Bu cümle ile karşılaşana kadar iman meseleleri bağlamında kanun ve namus kelimeleri benim için eş anlamlıydı. Yukarıdaki cümle ise bu ikisinin arasını net bir şekilde ayırıyor. Öteden beri benzer görünen kavramların birbirinden farkını netleştirmeyi çok faydalı bulduğumdan, dilerseniz bu konu hakkında beraberce düşünelim.

Kun emrinin eseri olan kainattaki nizam (eşyanın bütününde gözlemlenen düzen) ve intizam (eşya arasındaki düzenli irtibatlar ağı) bize kanunların varlığını bildiriyor. Tüm bilimler bu kanunları bulup çıkarmak için uğraşıyor.
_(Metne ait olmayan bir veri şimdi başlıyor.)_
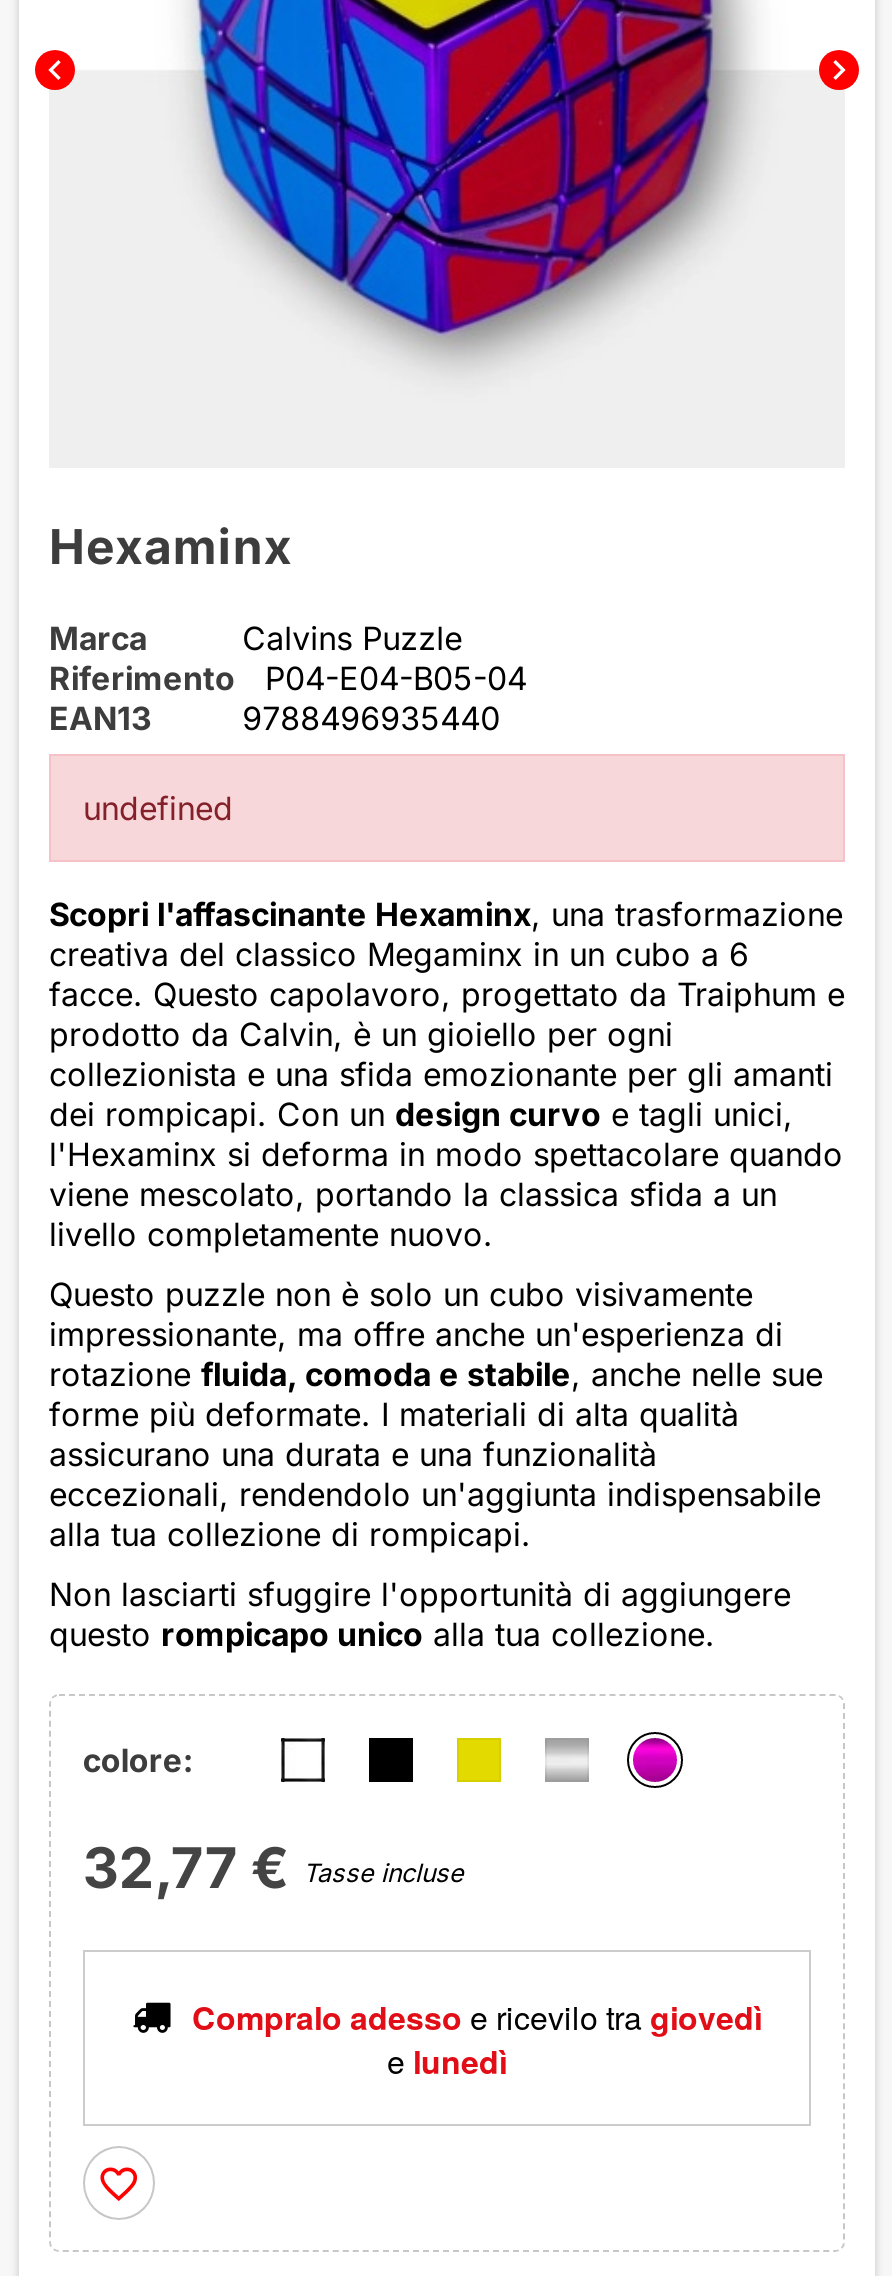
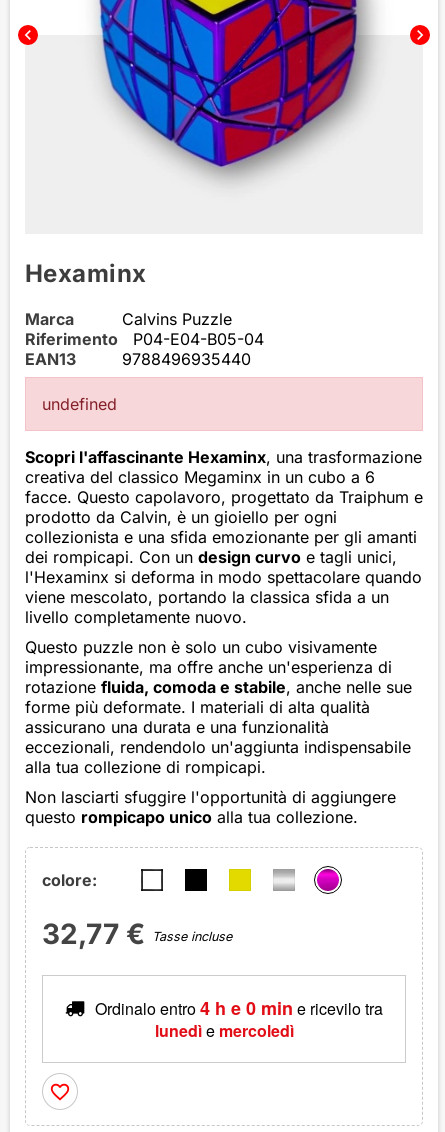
- Compralo adesso e ricevilo tra giovedì
- e lunedì
+ Ordinalo entro 4 h e 0 min e ricevilo tra
+ lunedì e mercoledì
Mesela, galaksiler, yıldızlar ve gezegenler fizikçilerin tespit ettiği bir takım kanunlara riayet eder tarzda hareket ediyorlar. [1] Aynen bir ordunun verilen emri harfiyen yerine getirmesi gibi, gök cisimleri yörüngelerinden hiç şaşmayarak, istisnasız ve hatasız bir tarzda dönüyorlar, yani kendi Kabe’lerini tavaf ediyorlar. İkinci termodinamik kanununa göre, evrenin entropisi sürekli yükseliyor, yani evren bizim gibi yaşlanıyor. Benzer şekilde, bir şeftali tohumunu toprağa ektiğimizde istisnasız hep şeftali ağacı ortaya çıkıyor. Tespit ettiğimiz bu tür kanunların herhangi bir istisnasına rastlamıyoruz. Herşey bir saat gibi işliyor.

Bununla beraber, Ferd isminin ve İrade sıfatının bir tecellisi olarak, bir nevin (türün) hiçbir ferdi bir diğerinin aynısı değil. Şeftali nevi örneğinden devam edersek, her bir tikel şeftali ağacının kendine has bir sureti ve hüviyeti var. Ektiğimiz şeftali tohumunun şeftali ağacı olacağını, yani şeftali nevinin kanununa riayet edeceğini bilsek de, ortaya çıkacak ağacın tam mahiyetini yani “namusunu” önceden bilemiyoruz. Zira o ağaç külli bir iradenin tecellisi olarak kendine has bir mahiyet ve hüviyet ile zuhur edecek. Bir yandan ait olduğu nevin kanununa harfiyen uyacak, diğer yandan da kendisine has sureti ve namusu ile Ferd ismine ve İrade sıfatına bir ayna olacak. O ağacın biricikliğini göz ardı ettiğimizde, onun namusunu görmezden gelmiş veya hafife almış oluyoruz.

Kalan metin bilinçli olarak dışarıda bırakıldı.